Work instructions >>
Output range, inclusive: from the line containing "Taconic State Park" to the line containing "total: 5076.82 -> 4944.94". Restate those lines from the data below word for word and only those.

Data excerpts:
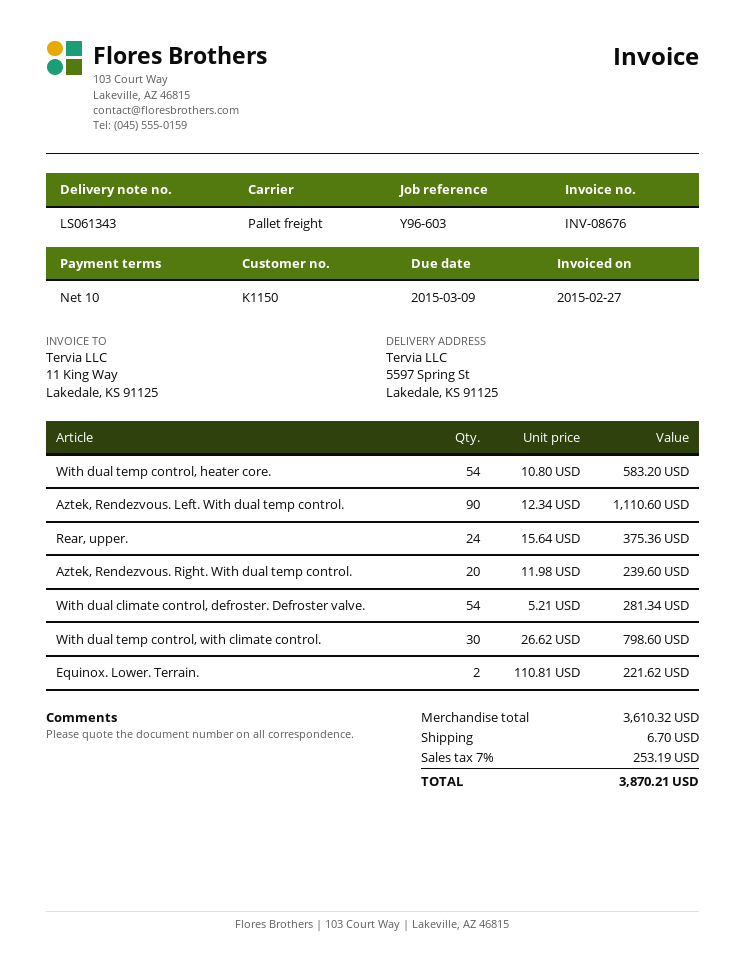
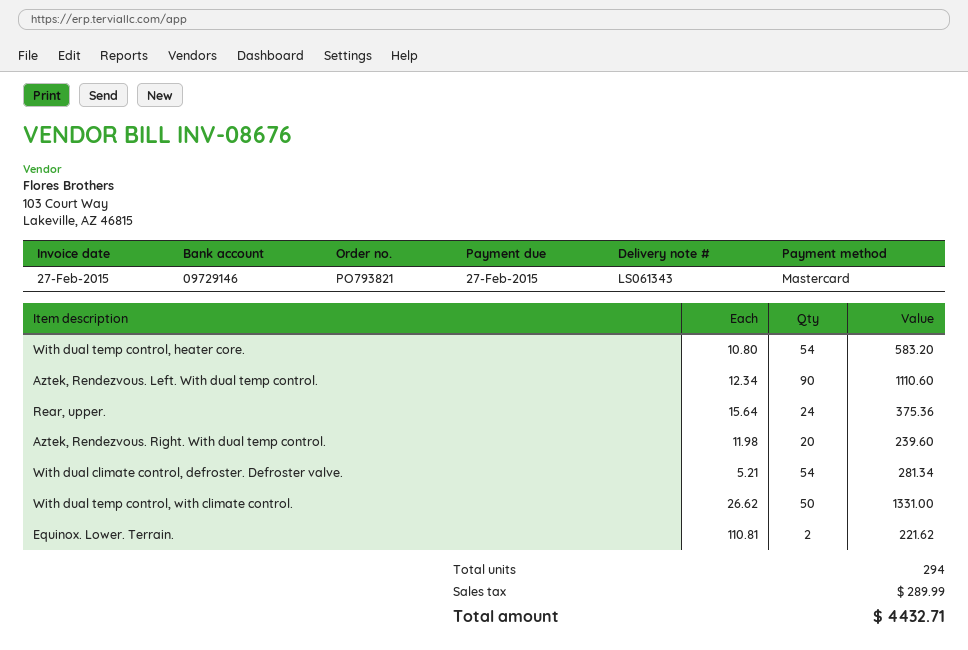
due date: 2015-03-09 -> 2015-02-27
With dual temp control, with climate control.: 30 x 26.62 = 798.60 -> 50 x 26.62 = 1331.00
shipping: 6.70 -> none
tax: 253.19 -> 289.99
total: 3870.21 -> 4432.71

==

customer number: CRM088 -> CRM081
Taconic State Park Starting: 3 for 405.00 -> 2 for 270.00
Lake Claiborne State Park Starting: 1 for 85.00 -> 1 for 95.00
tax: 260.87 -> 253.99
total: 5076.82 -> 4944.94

Exercise response >>
Taconic State Park Starting: 3 for 405.00 -> 2 for 270.00
Lake Claiborne State Park Starting: 1 for 85.00 -> 1 for 95.00
tax: 260.87 -> 253.99
total: 5076.82 -> 4944.94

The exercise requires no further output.